Context was unnecessary for the second scene which worked so well. Exploding from the sidelines it was much more violent and brutal; an eruption of thought in physical presence. Being tied to some unseen outpost as she manages to get rid of whatever servile costume she has been forced to wear, Gunawan really does make this ask some very tough questions. The conceit is that the character – Vaccine – has been sent to be a panacea against a deadly pandemic – loneliness. This is a scene from childhood and the foetal connection to that time are well rehearsed and performed. I loved the premise and the way in which contemporary references have been corrupted to force us to look at long held practices is very clever indeed. Gunawan as a performer was very much someone who you could interact with and warm to. Given that this was but one scene out of a whole piece of work it was enough to whet my appetite.
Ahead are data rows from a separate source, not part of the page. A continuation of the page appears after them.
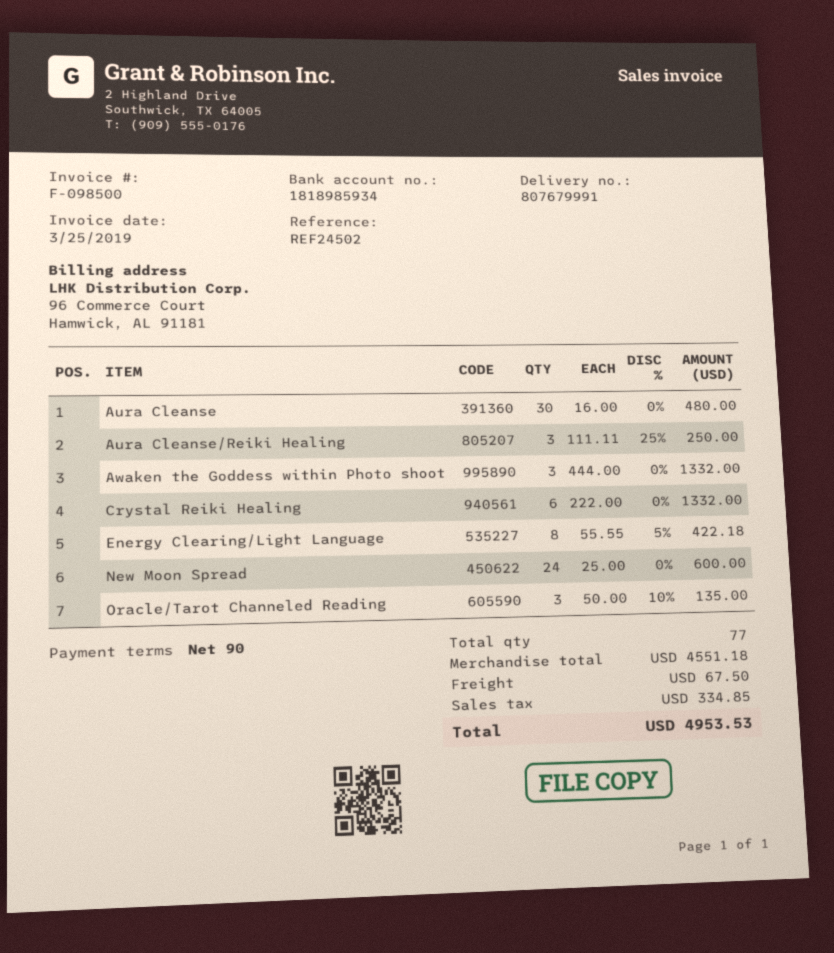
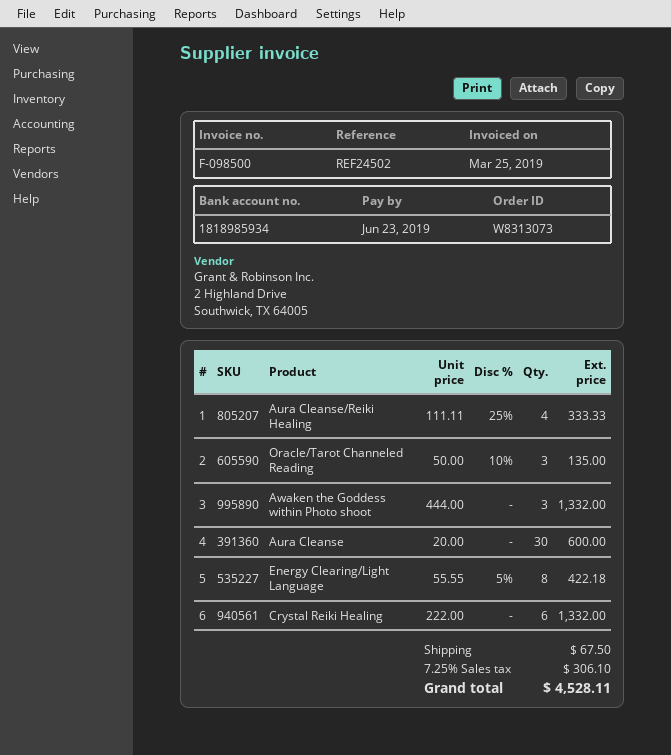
Aura Cleanse: 30 x 16.00 = 480.00 -> 30 x 20.00 = 600.00
Aura Cleanse/Reiki Healing: 3 x 111.11 - 25% = 250.00 -> 4 x 111.11 - 25% = 333.33
New Moon Spread: 24 x 25.00 = 600.00 -> none
tax: 334.85 -> 306.10
total: 4953.53 -> 4528.11

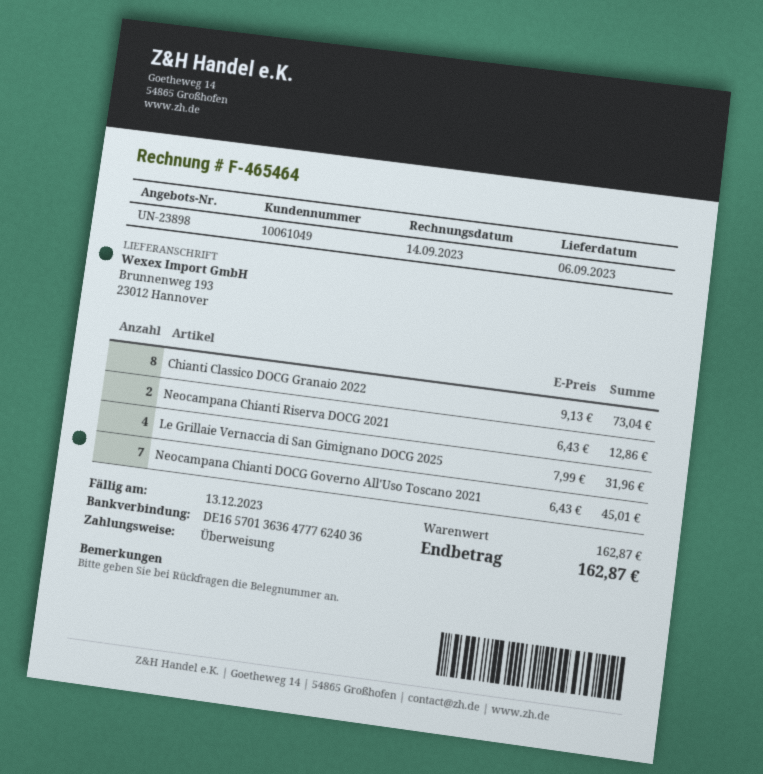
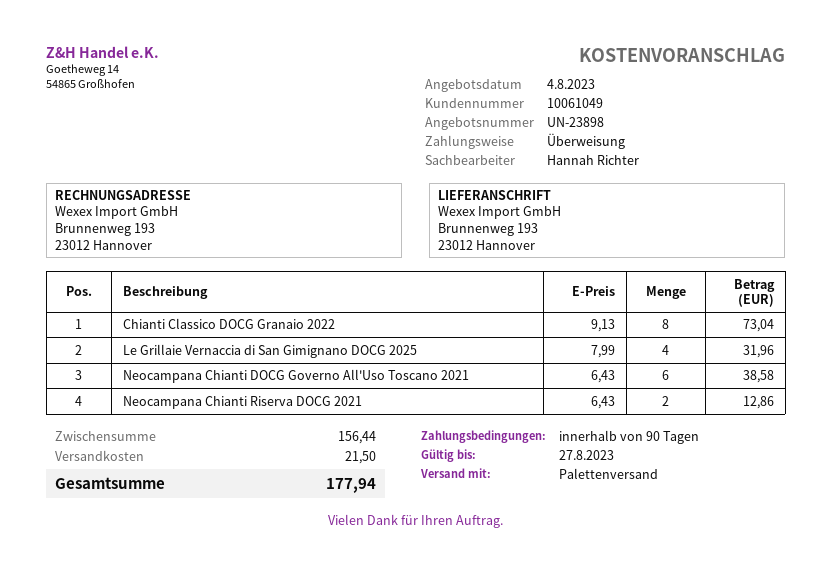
Neocampana Chianti DOCG Governo All'Uso Toscano 2021: 7 x 6.43 = 45.01 -> 6 x 6.43 = 38.58
subtotal: 162.87 -> 156.44
shipping: none -> 21.50
total: 162.87 -> 177.94

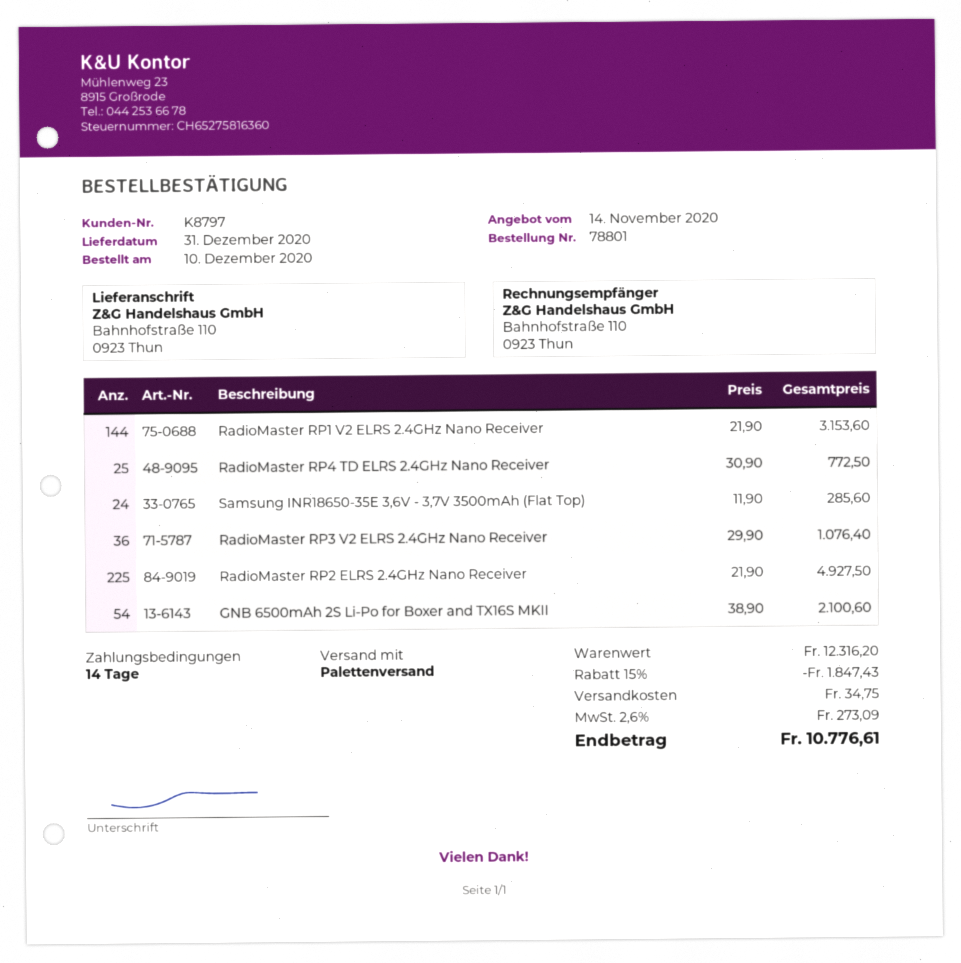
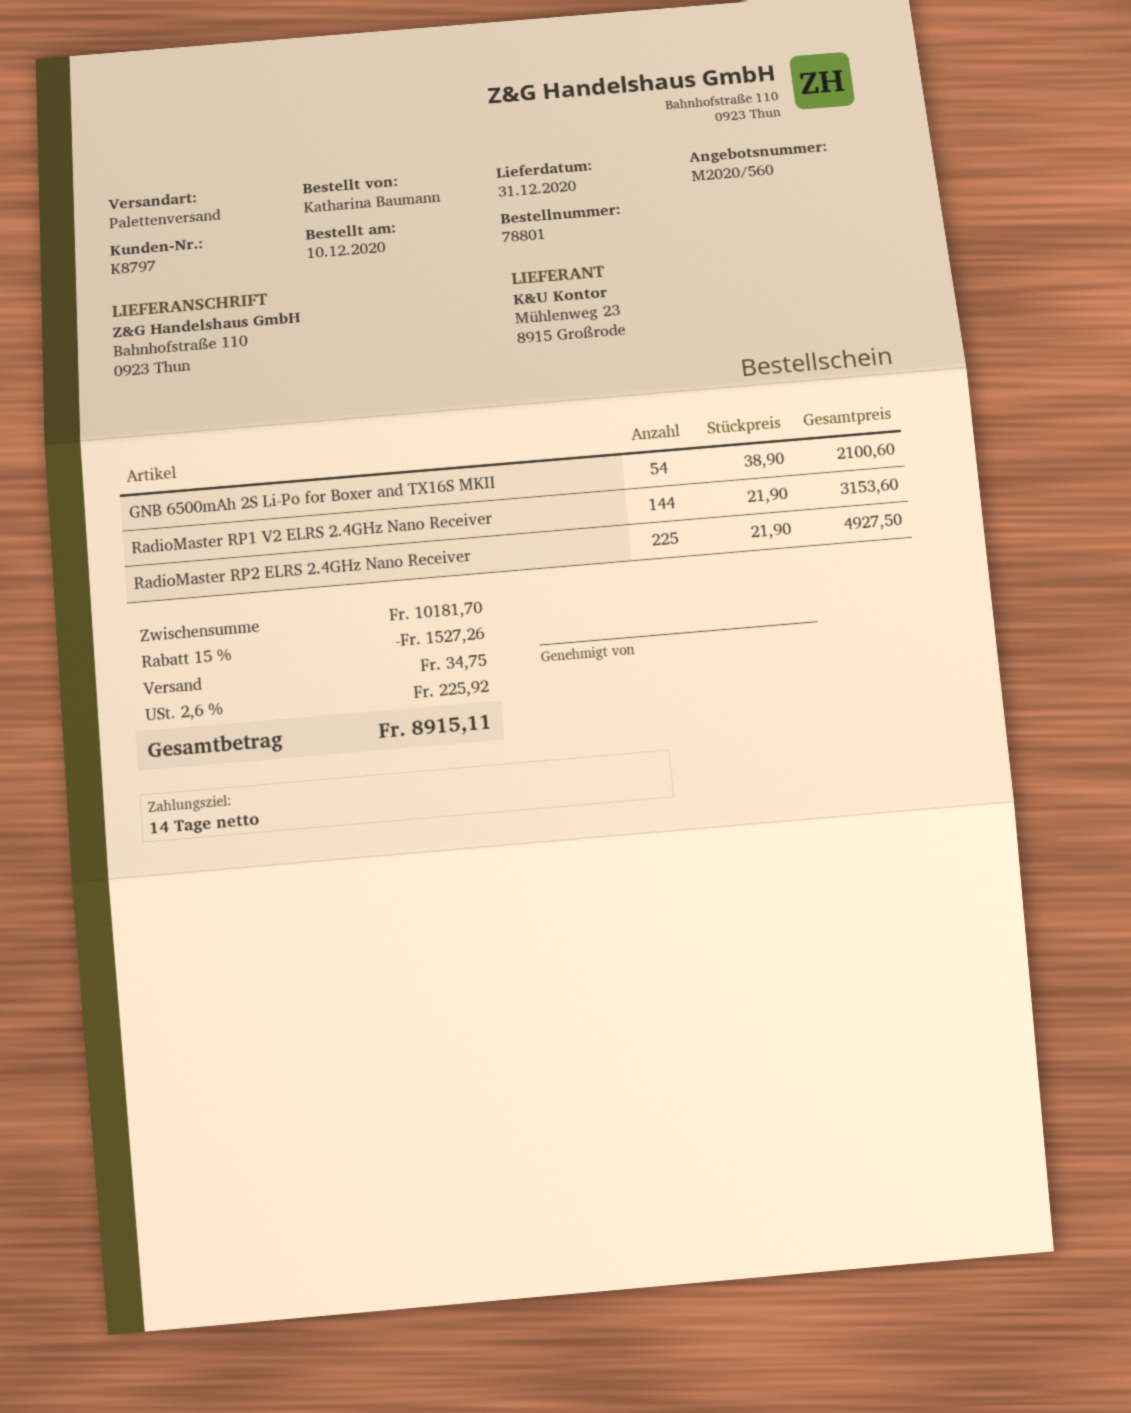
RadioMaster RP4 TD ELRS 2.4GHz Nano Receiver: 25 x 30.90 = 772.50 -> none
Samsung INR18650-35E 3,6V - 3,7V 3500mAh (Flat Top): 24 x 11.90 = 285.60 -> none
RadioMaster RP3 V2 ELRS 2.4GHz Nano Receiver: 36 x 29.90 = 1076.40 -> none
subtotal: 12316.20 -> 10181.70
discount: 15% = 1847.43 -> 15% = 1527.26
tax: 2.6% = 273.09 -> 2.6% = 225.92
total: 10776.61 -> 8915.11

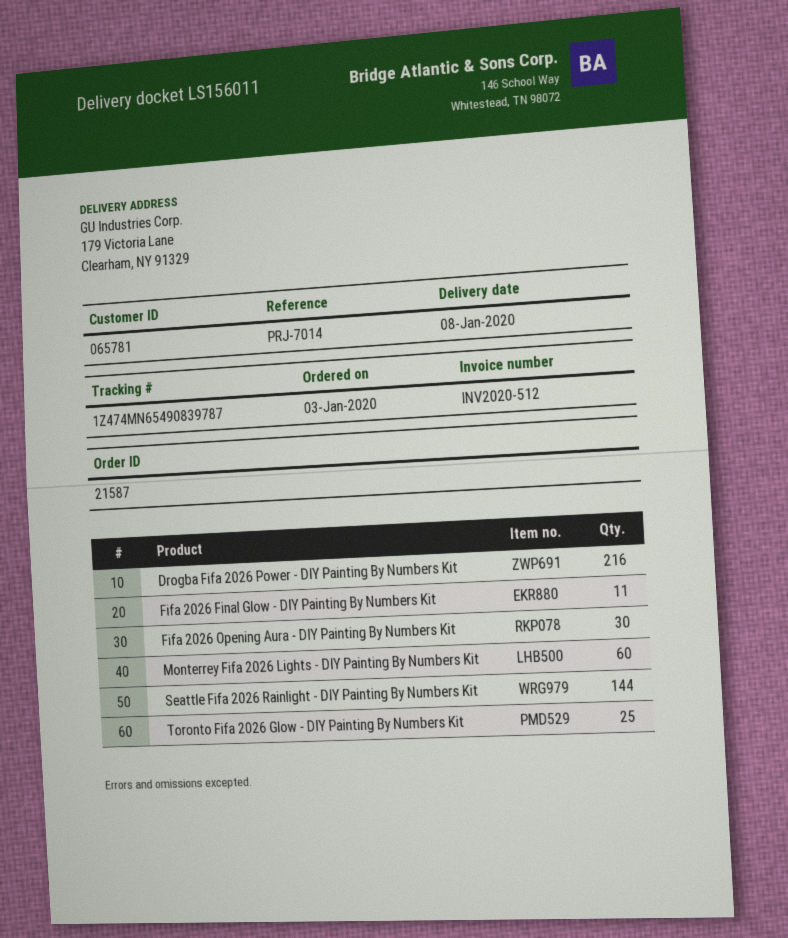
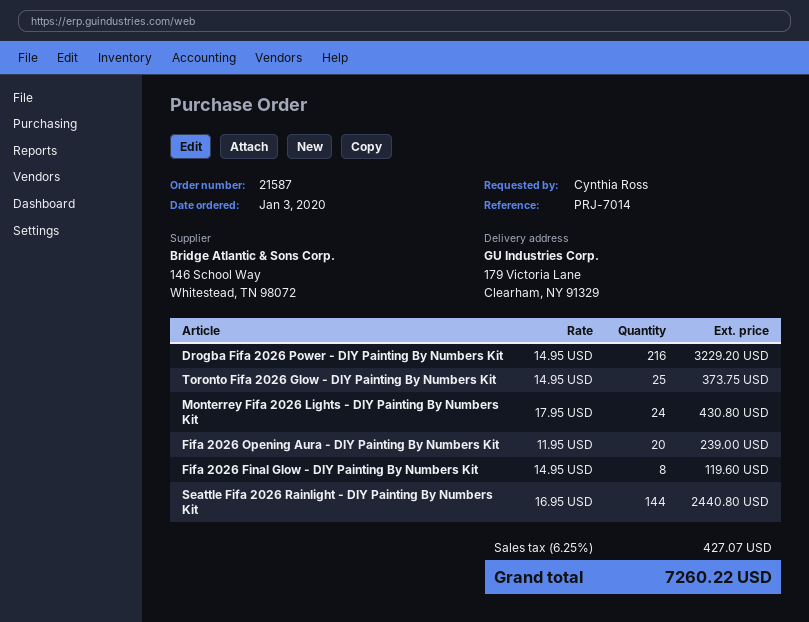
Fifa 2026 Final Glow - DIY Painting By Numbers Kit: 11 -> 8
Fifa 2026 Opening Aura - DIY Painting By Numbers Kit: 30 -> 20
Monterrey Fifa 2026 Lights - DIY Painting By Numbers Kit: 60 -> 24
For me, though, in a dark and freezing venue where the price of sorting out the energy crisis is never going to be something an artist – collective or otherwise – can afford, was a specific challenge. Our venue also made the technical effects a little less effective as they had few to offer, though they did exceptionally well with what they had. To contemplate this further – to be devoutly wished – would need a better and more comfortable venue, but that’s the joy of this type of theatre – it looks forward and asks you to join their journey. I am now off to the east with them. .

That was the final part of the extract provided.